With his shredded denim and cherry Kool-Aid mullet, outsize attitude radiating from his rail-thin frame, Maren would have found Lee irresistible despite the distinct odor of eater. Following in the grand tradition of the great cinematic lovers with blood and love on the brain, the pair hit the road in a stolen pickup, driving in search of family with whom they can never stay.
Guadagnino creates a warmly worn cinematic world for these two to love and live in. Elliott Hostetter’s dense and detailed production design feels deeply real, the peeling paint and overstuffed couches all of a piece. There’s a delicious grain and texture to Arseni Khachaturan’s 35 mm cinematography that captures the simple beauty of the places they pass through, and Marco Costa’s editing skips and stutters with an intoxicating playfulness and eerie rhythm, often mimicking Maren’s vision, rendering surreal dream sequences into hellish montages.
The clothes tell the story in Giula Piersanti’s costume design: Maren’s floaty floral dresses and combat boots showcase her femininity and toughness. Lee sports women’s blouses and cardigans — discarded items from victims we never see — over his grimy tank tops and rope-belted jeans, all fluid sexuality and androgynous swagger.

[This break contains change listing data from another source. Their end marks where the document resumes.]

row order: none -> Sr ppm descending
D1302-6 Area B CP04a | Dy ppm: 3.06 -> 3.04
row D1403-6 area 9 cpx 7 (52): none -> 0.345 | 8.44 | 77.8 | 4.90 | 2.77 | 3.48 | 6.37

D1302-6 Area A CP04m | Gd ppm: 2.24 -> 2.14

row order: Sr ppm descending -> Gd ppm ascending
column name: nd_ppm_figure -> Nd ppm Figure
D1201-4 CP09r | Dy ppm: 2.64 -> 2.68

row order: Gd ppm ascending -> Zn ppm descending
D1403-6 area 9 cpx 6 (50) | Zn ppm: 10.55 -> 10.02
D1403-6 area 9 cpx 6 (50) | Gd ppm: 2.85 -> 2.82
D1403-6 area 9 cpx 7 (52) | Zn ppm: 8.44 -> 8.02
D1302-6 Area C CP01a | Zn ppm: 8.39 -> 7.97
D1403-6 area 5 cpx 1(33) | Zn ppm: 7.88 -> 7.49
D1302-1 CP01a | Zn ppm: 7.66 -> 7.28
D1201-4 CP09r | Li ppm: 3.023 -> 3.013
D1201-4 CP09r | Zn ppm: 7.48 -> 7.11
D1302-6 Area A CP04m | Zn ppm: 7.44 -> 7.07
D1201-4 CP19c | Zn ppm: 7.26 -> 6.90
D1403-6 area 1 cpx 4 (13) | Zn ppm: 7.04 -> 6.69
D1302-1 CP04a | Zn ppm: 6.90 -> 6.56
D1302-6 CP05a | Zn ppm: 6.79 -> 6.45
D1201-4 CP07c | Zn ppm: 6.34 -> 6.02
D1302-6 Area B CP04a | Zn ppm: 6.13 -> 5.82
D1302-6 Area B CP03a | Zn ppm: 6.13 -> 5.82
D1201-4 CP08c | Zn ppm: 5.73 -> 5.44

Maren and Lee hunger for human meat, and are therefore cursed with a necessary solitude — intimate relations are tinged with danger and bound by an eater’s ever shifting and specific moral code about whom to devour and when. The vulnerability that binds Maren and Lee together isn’t sexual (though there is certainly an eroticism to supping on slippery sinew together), but knowing, and accepting, each other’s darkest, most horrifying secrets. “Am I bad?,” whimpers Lee, needing Maren’s understanding, and her love, as she needs his.

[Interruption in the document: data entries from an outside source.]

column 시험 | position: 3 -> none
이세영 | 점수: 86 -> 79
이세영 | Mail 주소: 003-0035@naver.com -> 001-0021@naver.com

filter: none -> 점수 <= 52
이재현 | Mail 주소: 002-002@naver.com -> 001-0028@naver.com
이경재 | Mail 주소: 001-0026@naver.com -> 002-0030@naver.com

Despite the transgressive horrors at the center of “Bones and All,” Guadagnino delicately shepherds us into a world that we don’t want to leave at the end. Period-appropriate new wave needle drops intersperse Trent Reznor and Atticus Ross’ largely acoustic, piano-driven score, which alternately soothes and riles, rumbling and buzzing dissonantly when something is not quite right, as if Maren’s intuition has a sound. It culminates with an achingly beautiful lullaby, in the film’s most romantic and tragic moment, sung by Reznor, that encapsulates everything that this film expresses about the kind of love that every human being needs: just another person that feels like home, bones and all.